Feel free to try this section on your own, but because we will only be working on this lab in class, solutions for this part are provided in the space below so you can get going on the next sections relatively quickly.


# modify your directory path to wherever you downloaded the file in the line below
reviews = read_csv("~/Downloads/electronics_downsample.csv")
Parsed with column specification:
  X1 = col_integer(),
  asin = col_character(),
  helpful = col_character(),
  overall = col_integer(),
  reviewText = col_character(),
  reviewTime = col_character(),
  reviewerID = col_character(),
  reviewerName = col_character(),
  summary = col_character(),
  unixReviewTime = col_integer()
Warning message:
Missing column names filled in: 'X1' [1]
rows = str_detect(reviews$reviewText, "\\b(sd|SD)\\b")

reviews[rows,] %>% 
   group_by(asin) %>% 
   tally() %>% 
   arrange(desc(n)) %>% 
   data.frame() %>% 
        asin   n
1 B007WTAJTO 576
2 B002WE6D44 214
3 B000VX6XL6 192

Part 2. Exploratory analysis:

For this section, use only the reviews for the three product ASINs identified above. Use all the reviews for these three products, not just the ones you identified in your regex match in Part 1.

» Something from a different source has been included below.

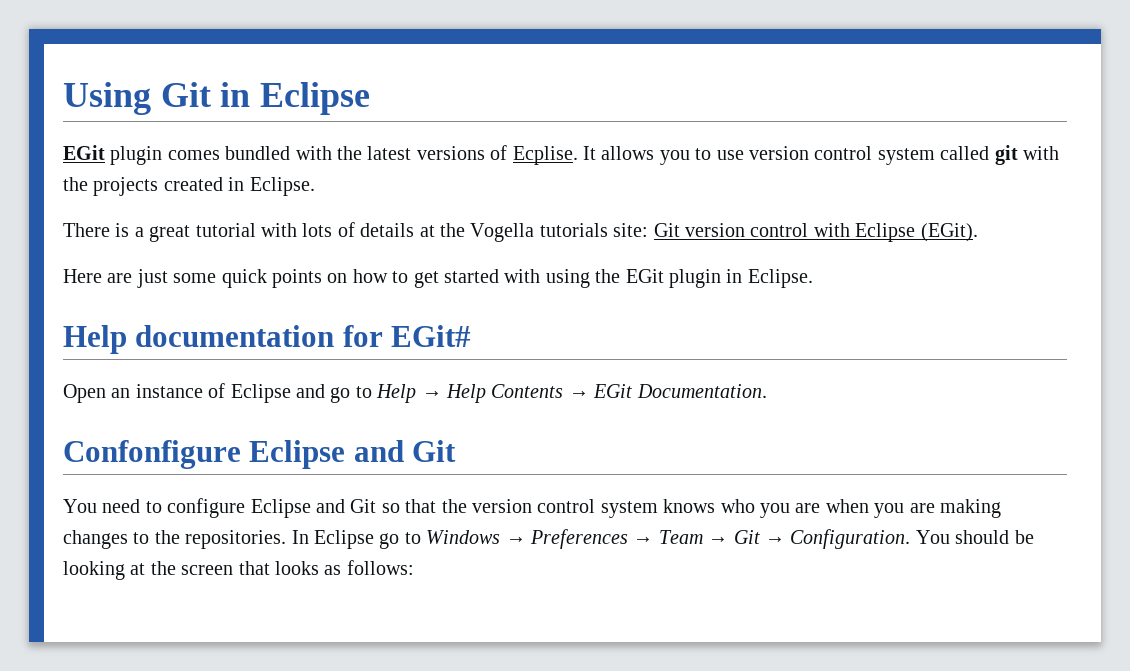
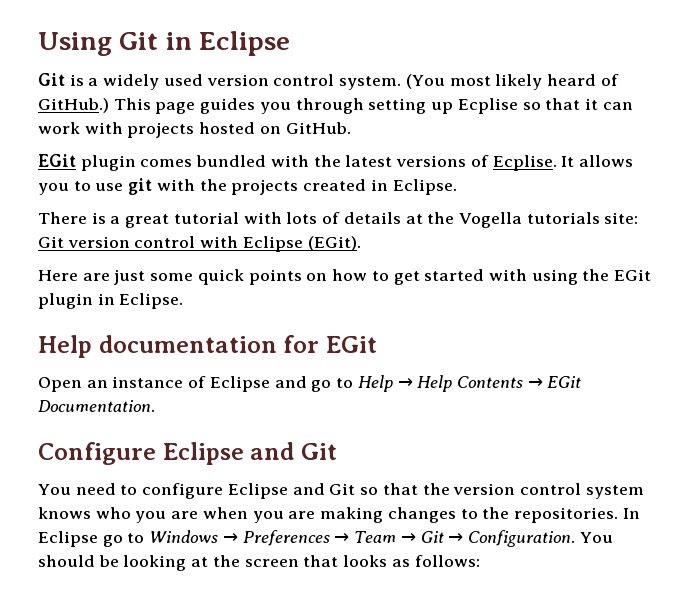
(371, 98) none -> [38,73,619,90] [38,98,633,114] [38,122,351,138] // Git is a widely used version control system. (You most likely heard of GitHub.) This page guides you through setting up Ecplise so that it can work with projects hosted on GitHub.
[748,146,990,165] version control system called -> (124, 187) none
[391,325,472,347] EGit# -> [325,336,377,353] EGit
[63,440,241,469] Confonfigure -> [38,442,156,465] Configure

Part 3: Text exploration with wordclouds

For this section, use only the reviews for the three product ASINs identified above. Use all the reviews for these products, not just the ones you identified in your regex match in Part 1. The goal of this section is to develop word clouds that summarize the review words most highly correlated with positive and negative scores for this product category.

Part 4: Predicting review helpfulness

For this question, use all of the review text, not just the reviews for the three SD products.

Put yourself in the shoes of Amazon's platform designers. How do web platforms let reviewers know when they have written a good review? Amazon solves this problem by allowing reviews to be voted "Helpful" by other readers. This question asks you to build a predictive model for whether a review has at least one helpful vote or not. In the data, the number of helpful votes is the first of the two numbers in the helpful column.

Unlike previous examples we have done in this class, however, you are not given the “x” variables to use for prediction. Instead, you are asked to generate these features from the review text that can help predict this binary variable. This is a process we have referred to in class as “feature engineering”. Identifying specific words that are predictive of helpfulness is one approach but there are many others. For example, the sentiment of the review could be another possible feature, or the number of capital letters.

This question is left purposely open ended, as there are a large number of new variables you may be able to create, and this question is meant to illustrate some of the challenges when you have to engineer features from raw data. You will get full credit for this question as long as you generate at least two “features” from the review data and use them to generate predictions. The deliverable for this question is the model and accuracy levels for the best feature set you can create (in terms of prediction accuracy).